DATA EXCERPTS:
☆ ☆ ☆ ☆ ☆

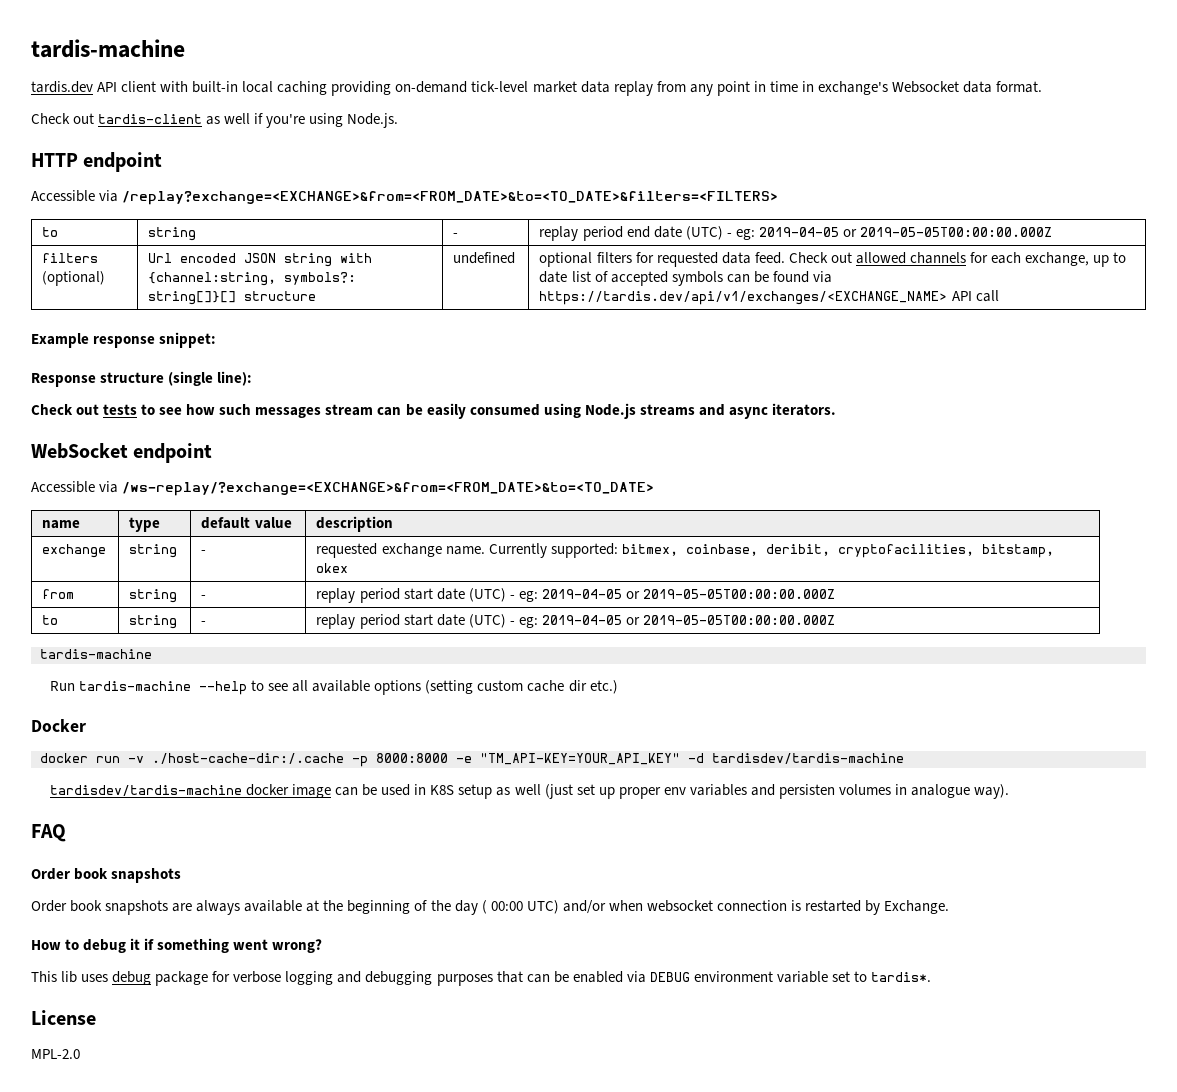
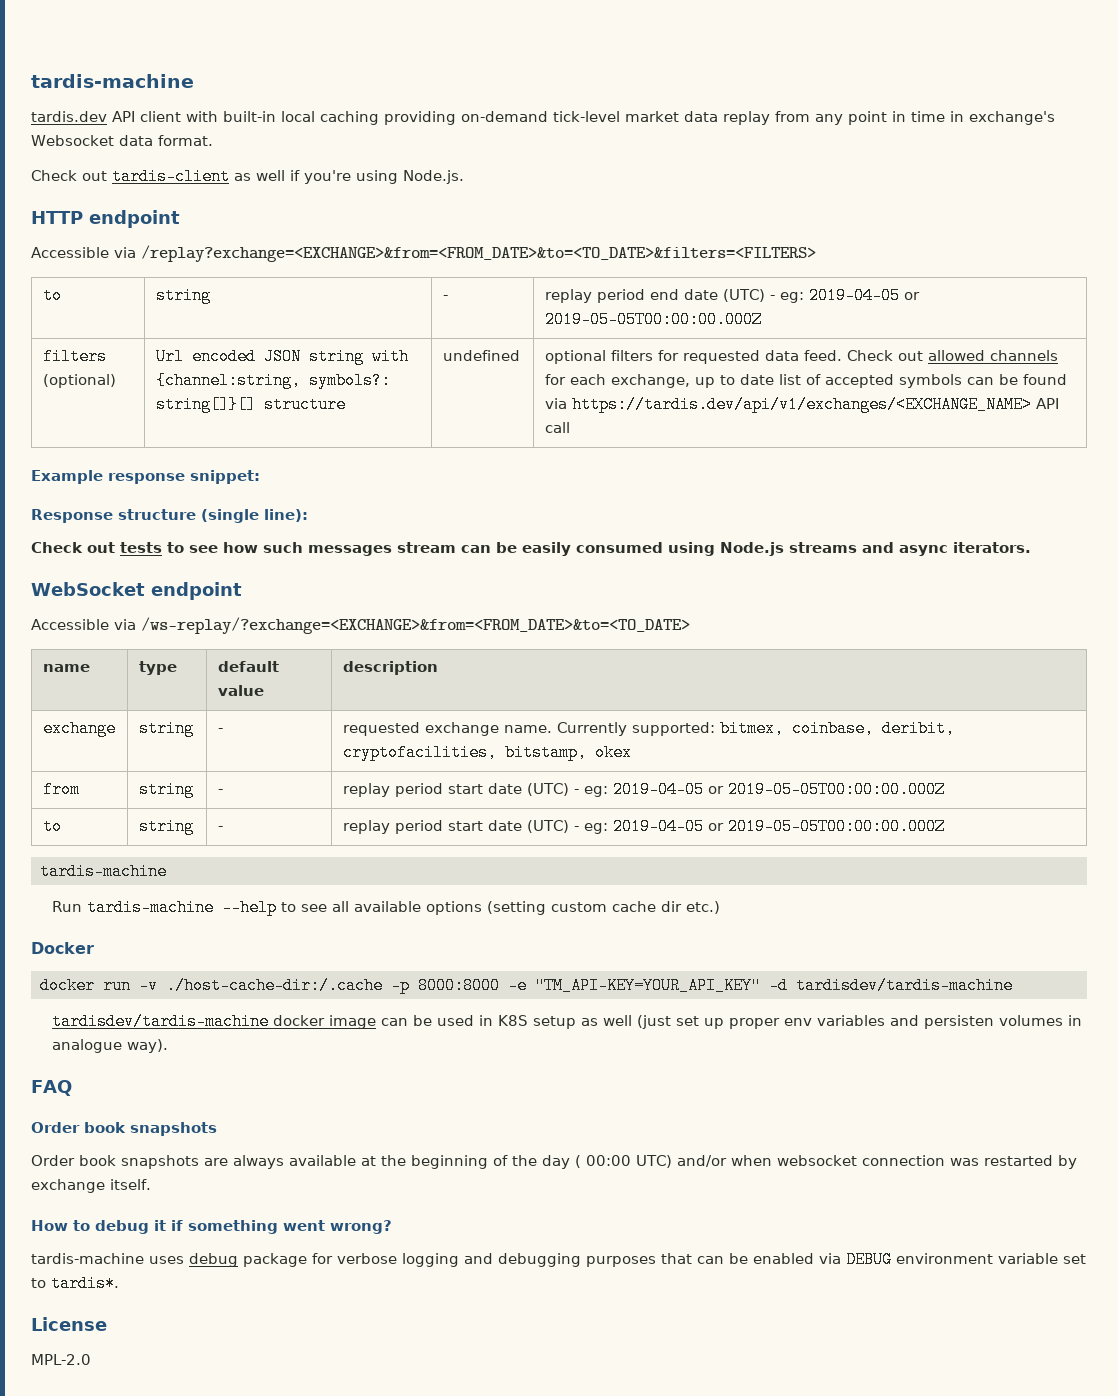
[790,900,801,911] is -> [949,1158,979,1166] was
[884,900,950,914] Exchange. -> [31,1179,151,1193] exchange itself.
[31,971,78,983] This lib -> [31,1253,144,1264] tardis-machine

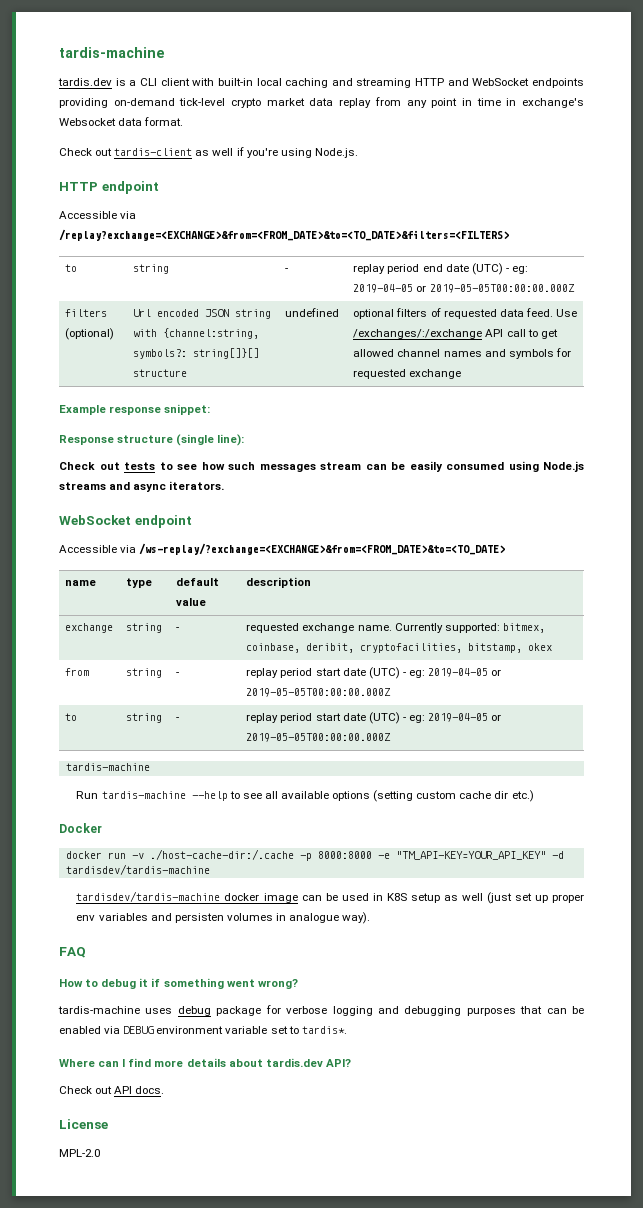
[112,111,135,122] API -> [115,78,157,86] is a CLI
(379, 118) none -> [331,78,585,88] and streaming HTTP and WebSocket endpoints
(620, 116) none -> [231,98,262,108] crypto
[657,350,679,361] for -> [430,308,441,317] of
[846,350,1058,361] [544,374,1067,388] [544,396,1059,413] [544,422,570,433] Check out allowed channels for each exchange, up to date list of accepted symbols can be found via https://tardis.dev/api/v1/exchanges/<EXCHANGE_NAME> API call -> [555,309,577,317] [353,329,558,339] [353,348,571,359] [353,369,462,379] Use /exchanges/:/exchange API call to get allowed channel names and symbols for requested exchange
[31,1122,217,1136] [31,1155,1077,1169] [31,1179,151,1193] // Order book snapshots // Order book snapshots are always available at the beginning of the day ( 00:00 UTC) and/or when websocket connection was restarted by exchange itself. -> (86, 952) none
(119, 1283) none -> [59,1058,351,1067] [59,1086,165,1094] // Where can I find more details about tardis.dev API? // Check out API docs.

☆ ☆ ☆ ☆ ☆

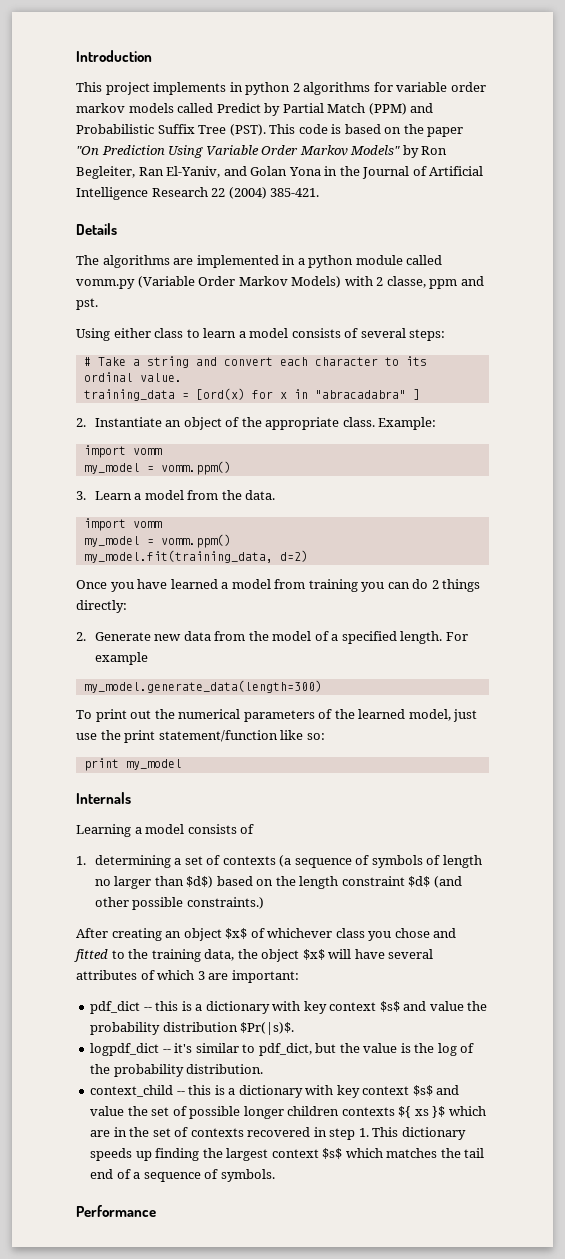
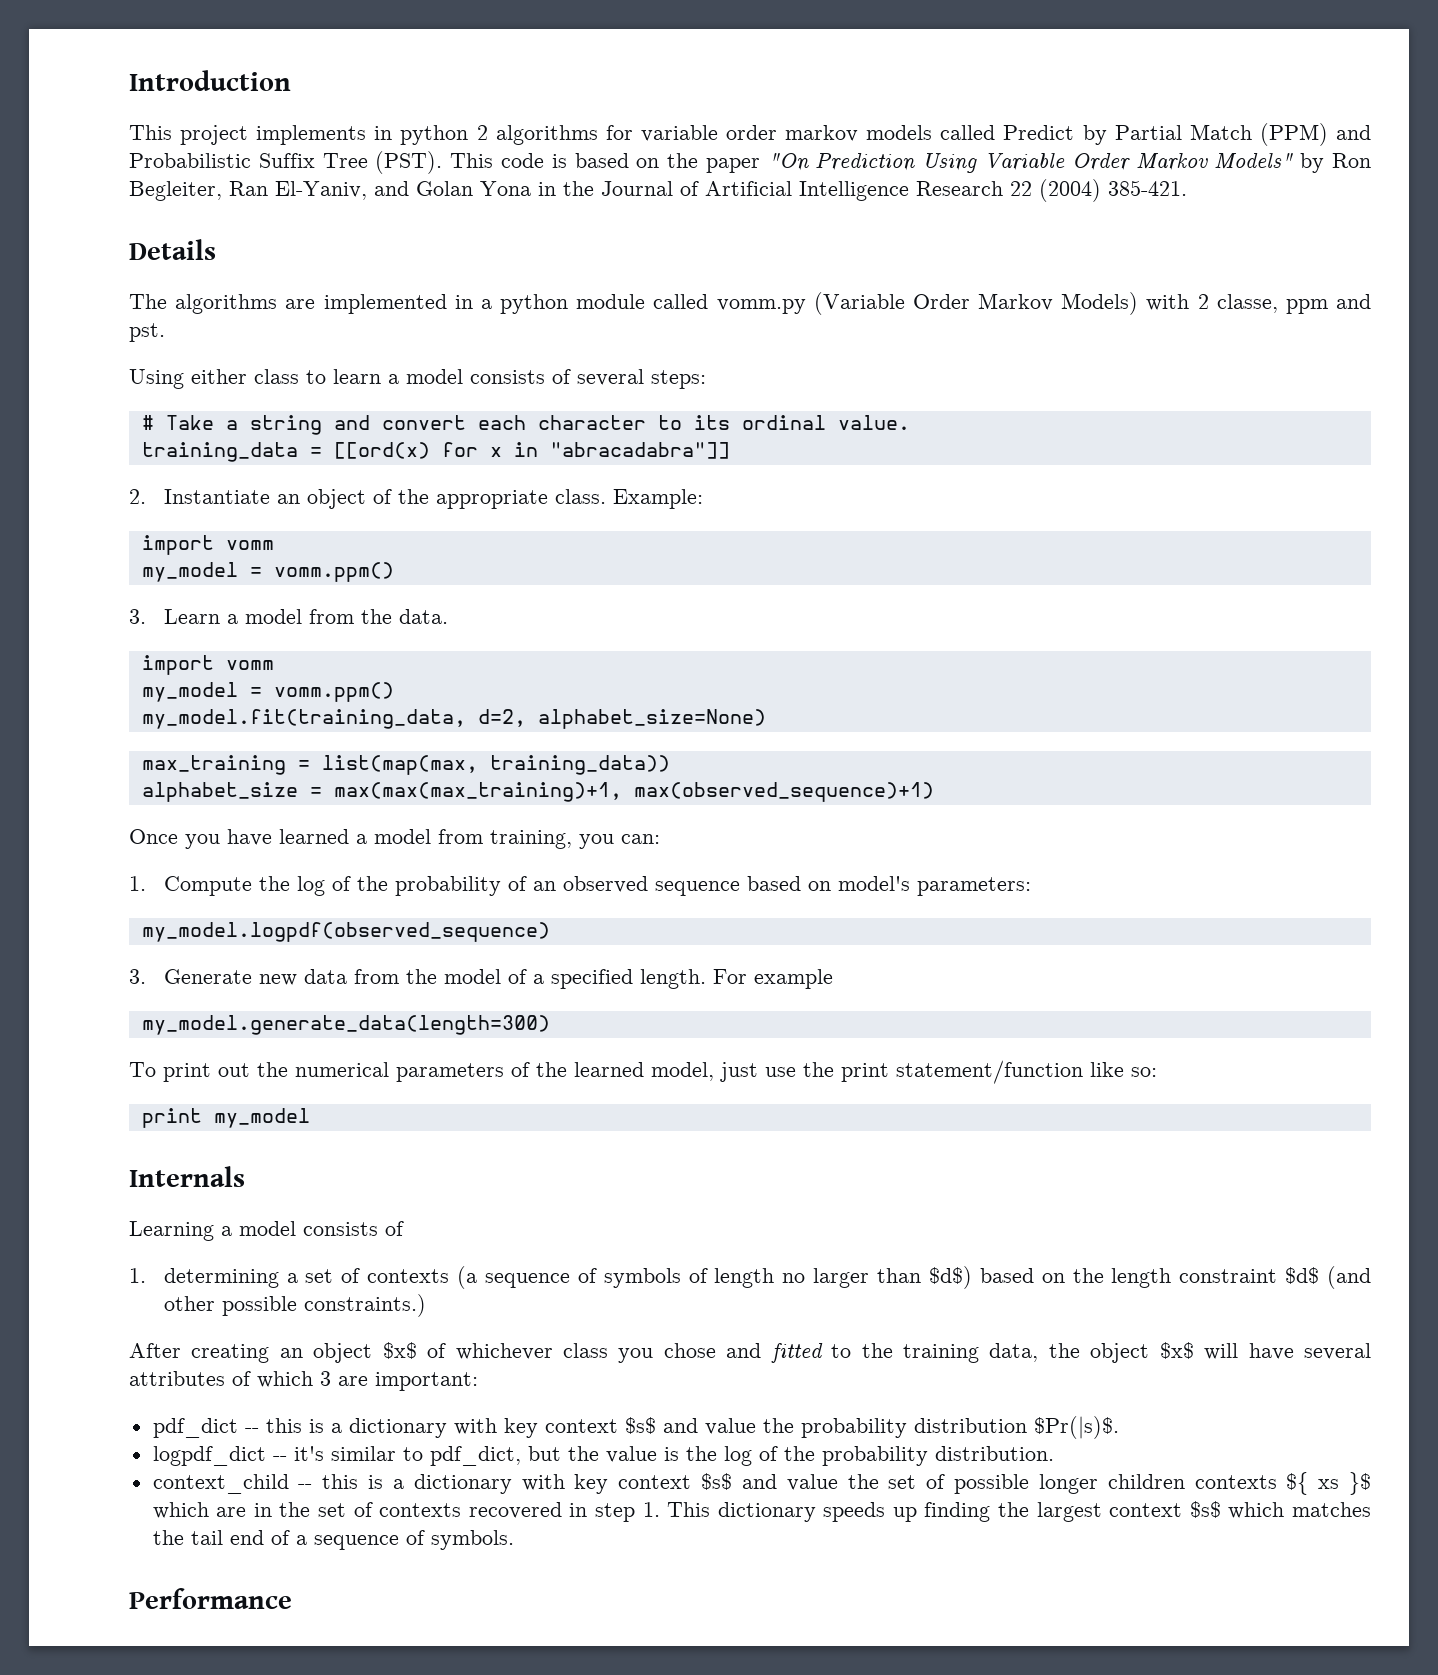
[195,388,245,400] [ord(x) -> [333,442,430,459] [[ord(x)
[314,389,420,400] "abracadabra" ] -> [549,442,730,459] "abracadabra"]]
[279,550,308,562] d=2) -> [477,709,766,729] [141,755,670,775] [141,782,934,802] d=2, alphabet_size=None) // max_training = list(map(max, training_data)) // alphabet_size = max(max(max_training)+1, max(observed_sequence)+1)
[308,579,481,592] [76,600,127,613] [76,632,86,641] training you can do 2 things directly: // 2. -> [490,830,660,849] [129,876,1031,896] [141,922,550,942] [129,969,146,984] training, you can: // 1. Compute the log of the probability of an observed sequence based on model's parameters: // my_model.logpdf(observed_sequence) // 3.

☆ ☆ ☆ ☆ ☆

PROBLEM DESCRIPTION: In the listing above, find the line with "(620, 116) none -> [231,98,262,108] crypto" and the line with "(119, 1283) none", then reproduce both and every line between them exactly.

COMPLETED TASK:
(620, 116) none -> [231,98,262,108] crypto
[657,350,679,361] for -> [430,308,441,317] of
[846,350,1058,361] [544,374,1067,388] [544,396,1059,413] [544,422,570,433] Check out allowed channels for each exchange, up to date list of accepted symbols can be found via https://tardis.dev/api/v1/exchanges/<EXCHANGE_NAME> API call -> [555,309,577,317] [353,329,558,339] [353,348,571,359] [353,369,462,379] Use /exchanges/:/exchange API call to get allowed channel names and symbols for requested exchange
[31,1122,217,1136] [31,1155,1077,1169] [31,1179,151,1193] // Order book snapshots // Order book snapshots are always available at the beginning of the day ( 00:00 UTC) and/or when websocket connection was restarted by exchange itself. -> (86, 952) none
(119, 1283) none -> [59,1058,351,1067] [59,1086,165,1094] // Where can I find more details about tardis.dev API? // Check out API docs.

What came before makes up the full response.